While visiting a Swiss exhibition dedicated to women’s right to vote, which here in Switzerland was granted to women on the federal level in 1971, I was fascinated to have a closer look at the tumultuous Swiss Sixties, which had paved the way to such a historic change. Without the eruption of the unconscious material, without all the chaos, madness and destruction of the 60s, we would be in a very different place now – with less personal freedom and much lower level of collective and individual awareness. In his book The Spiritual Meaning of the Sixties, Tobias Churton compares the decade to the magnificent magic show that Prospero conjures up at the end of Shakespeare’s The Tempest. It is perhaps easy to dismiss the collective longing for freedom from social constraints and suffocating social roles, which characterized the 60s, as “such stuff as dreams are made on” but it is also important to note that all seismic changes start as dreams and ideas germinating in the unconscious and slowly pushing up to the light of day. The more inevitable the change is, the stronger opposition and reaction it encounters, but in the final outcome the force of human evolution is unstoppable.

Dane Rudhyar, “Seed Flight”, via https://www.khaldea.com/rudhyar/flight.shtml

Perhaps the real magic of the 60s consisted in the mythical dimension that was sparked into existence in that decade. Though I believe the mythical dimension is “spread upon the earth” for all to see, there are unique moments in time when the fabric of the universe is torn, a sort of spiritual quickening takes place and our lives become saturated with myth. This is why we tend to glamorize that decade, which is clearly visible in shows sumakes for some wonderful television such as the inimitable Mad Men.

In a scholarly study of the show (see Sources), a critic writes this about the main character:

“Don’s brilliance as an ad man and his interest as a character lie in his ability to turn matter into metaphor, objects of consumption into dreams (or here, memories), the vulgar exteriority of the commodity world into the interior realm of the psyche. Don, in short, turns surface into depth, and this alchemical quality recurs as both visual cue and narrative trope for his character throughout the show.”
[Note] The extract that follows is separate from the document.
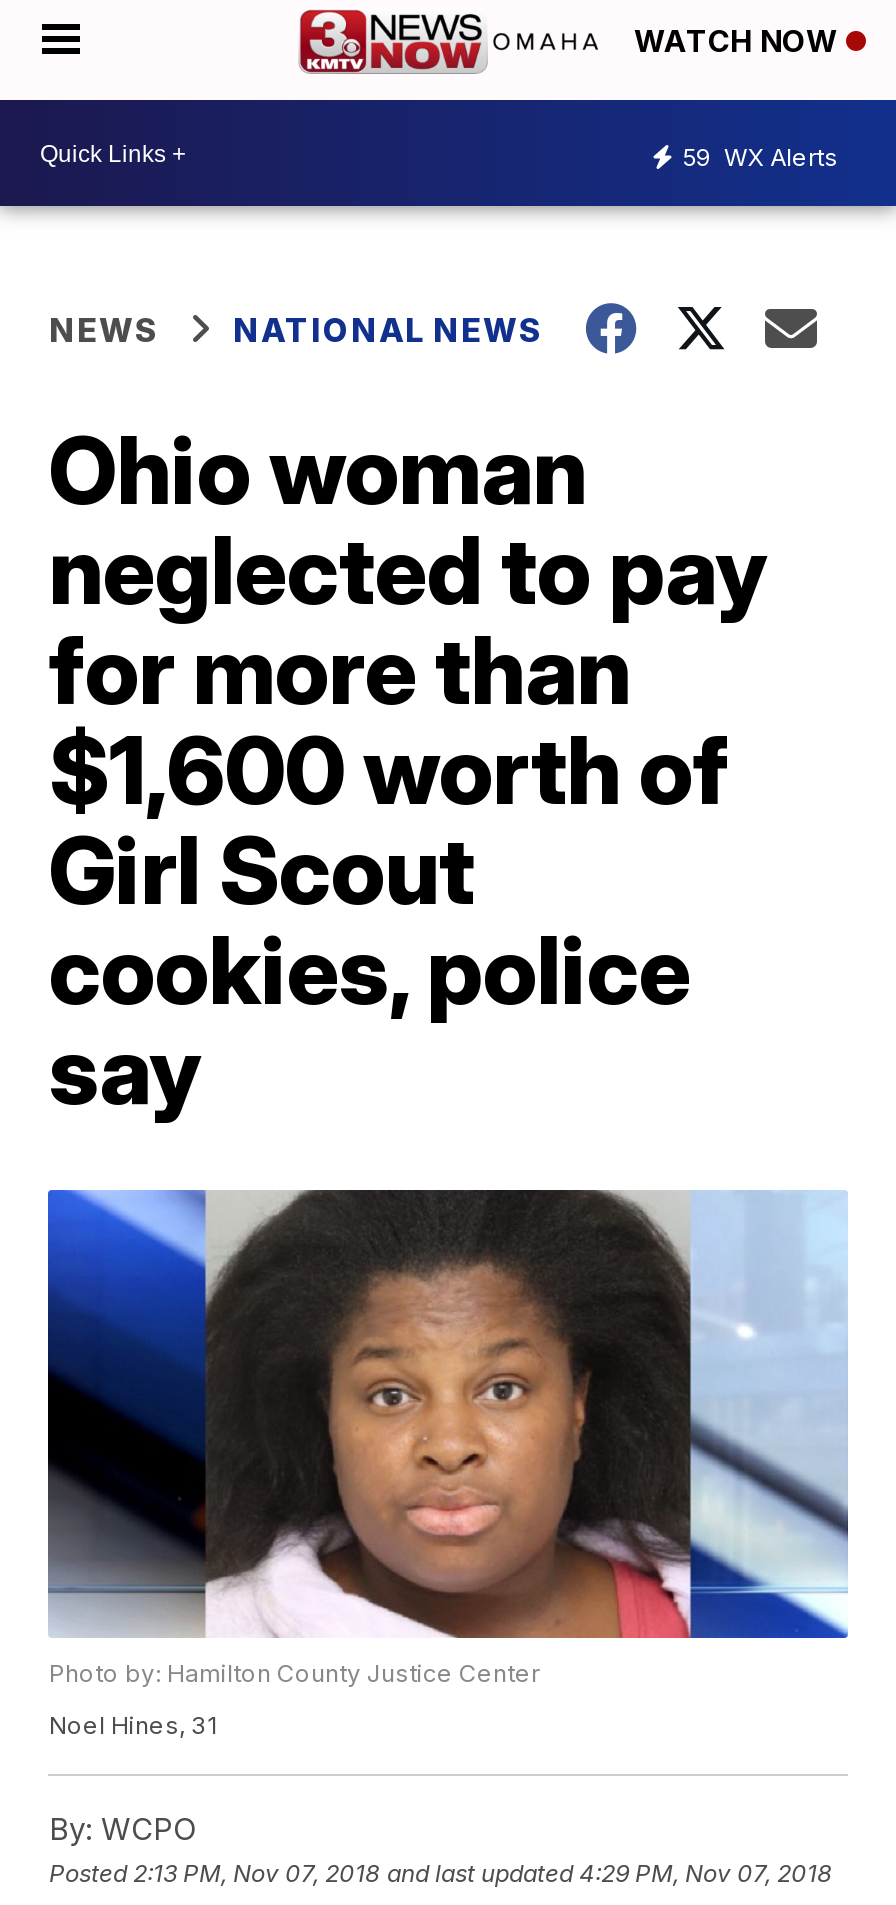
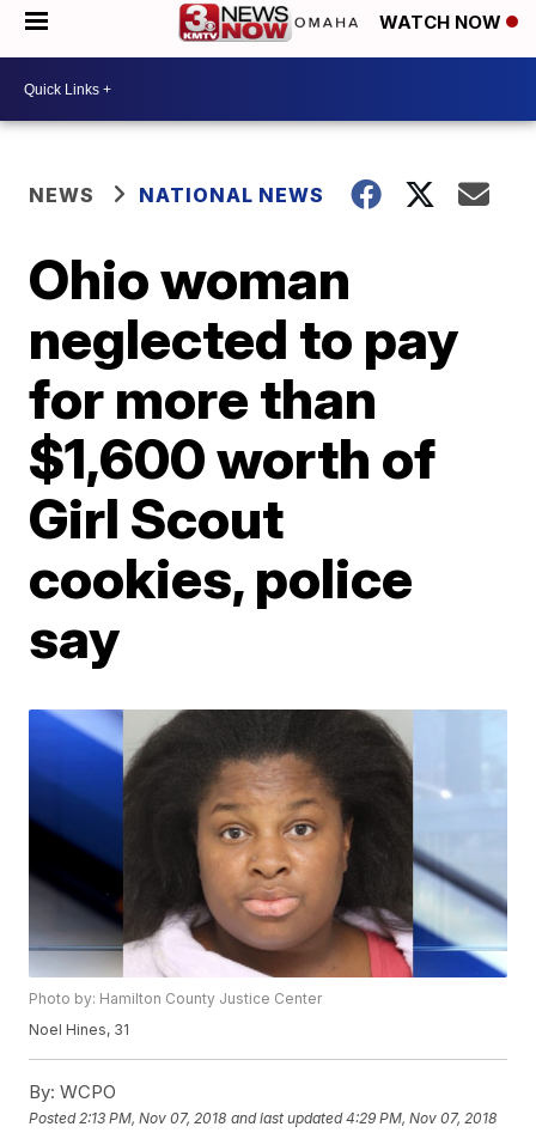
[682,141,838,171] 59 WX Alerts -> none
There was the depth pf the psyche we collectively encountered in the Sixties. What exactly was the archetypal substratum of the decade? According to Richard Tarnas, the most important astrological alignment of the time was the conjunction of Uranus and Pluto. Oppositions and conjunctions of these planets happen only once per century. Tarnas summarizes the archetypal meaning behind these two planetary bodies in the following way:

“The planet Uranus appears to be correlated with events and biographical phenomena suggestive of an archetypal principle whose essential character is Promethean: emancipatory, rebellious, progressive and innovative, awakening, disruptive and destabilizing, unpredictable, serving to catalyze new beginnings and sudden unexpected change. The planet Pluto, by contrast, is associated with an archetypal principle whose character is Dionysian: elemental, instinctual, powerfully compelling, extreme in its intensity, arising from the depths, both libidinal and destructive, overwhelming and transformative, ever-evolving.”

Chariot of Dionysus, Greco-Roman mosaic from Sousse

When Uranus and Pluto are in axial alignment we witness “massive empowerment of revolutionary and rebellious impulses, and intensified artistic and intellectual creativity.” The two planets were in opposition in the decade of the French revolution, which shared with the sixties the strong anti-Establishment sentiments. The first Uranus Pluto conjunction of the modern era occurred between 1450-61, when Gutenberg’s printing press made history.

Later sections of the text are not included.